“Di male in Sergio” – Giro di Boa

Nel mezzo del cammin della sua vita, Mattarella si ritrovò in una selva oscura chè la diritta via era smarrita. Oggi il Presidente è a metà del suo mandato al Quirinale, e non guasta tracciare un mezzo bilancio di questo primo tempo presidenziale. È a metà del guado, o a metà del guano, se consideriamo la palude escrementizia in cui ci troviamo. La selva oscura è la foresta gialloverde con cui è costretto a coabitare, e la diritta via è quella del Pd e frattaglie annesse che lo mandò al Quirinale e nella cui ombra, in seconda fila, ha vissuto per anni dopo aver vissuto nella terza fila della Dc.

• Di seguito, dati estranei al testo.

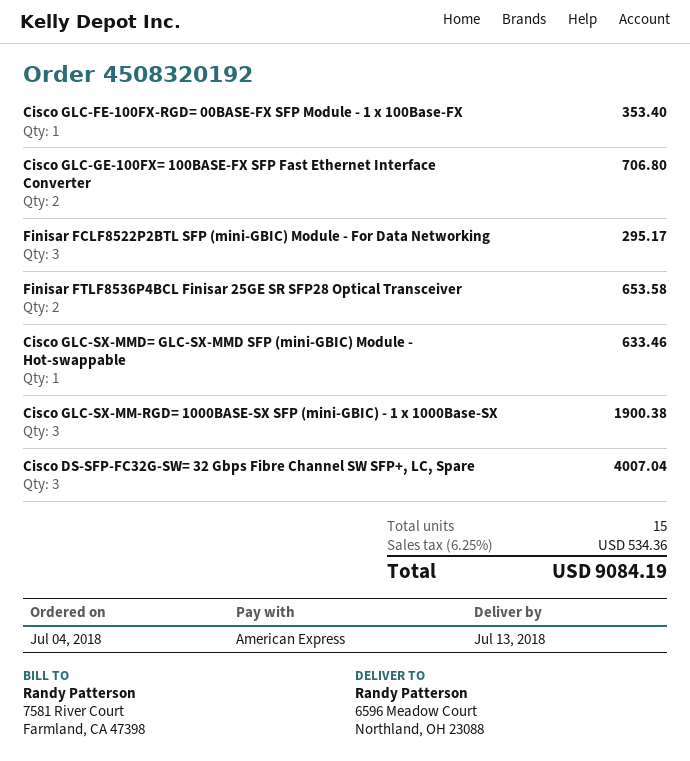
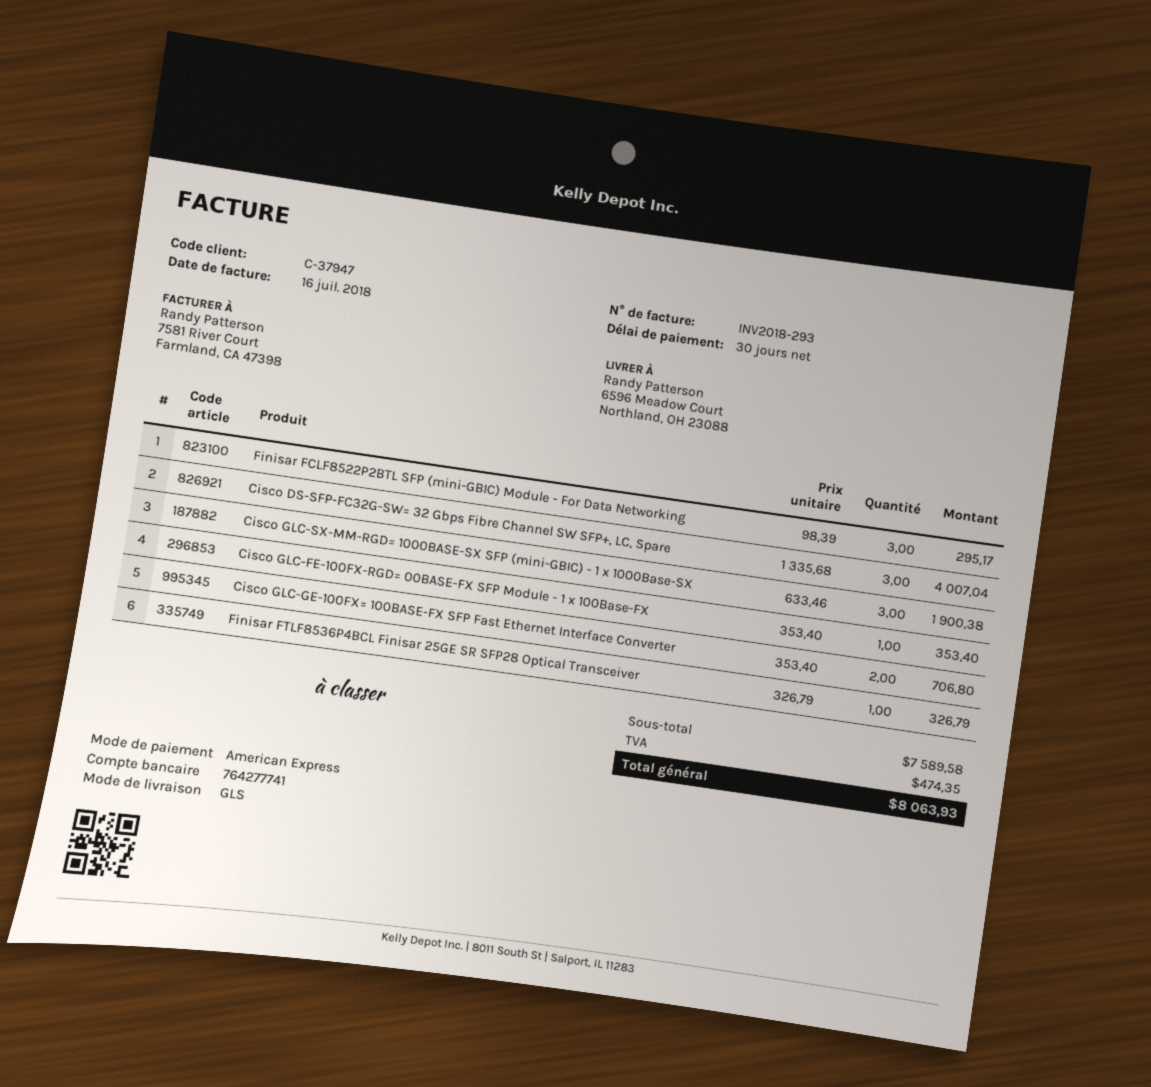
Finisar FTLF8536P4BCL Finisar 25GE SR SFP28 Optical Transceiver: 2 for 653.58 -> 1 for 326.79
Cisco GLC-SX-MMD= GLC-SX-MMD SFP (mini-GBIC) Module - Hot-swappable: 1 for 633.46 -> none
tax: 534.36 -> 474.35
total: 9084.19 -> 8063.93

Mattarella al Quirinale fu un parto dell’allora zar Matteo Renzi che pensò di circondarsi di ombre per rifulgere come il Re Sole del sistema politico. Mattarella era una figura minore della prima repubblica, un gregario della corrente demitiana, che doveva qualche briciolo di notorietà al fatto di provenire dalla Famiglia Mattarella, e di essere fratello di Piersanti ucciso dalla mafia. La sua carriera politica è legata al Mattarellum che non è un suo antenato ma uno dei tanti artifici elettorali della seconda repubblica, come il porcellum e altri pasticcetti parlamentari. Mentre il suo capocorrente De Mita diventava sindaco di Nusco, l’affiliato siciliano diventava Presidente della Repubblica per grazia ricevuta. D’improvviso Mattarella passò per statista, una via di mezzo tra Moro e Andreotti; la sua flemma, il suo “aplomb”, la sua bocca cucita, i suoi discorsi biascicati come rosari, la sua lieve gibbosità senza collo, per dimostrare che ha la testa sulle spalle, la sua nuvola bianca sul capo, furono visti come segni della sua saggezza e della sua felpata prudenza.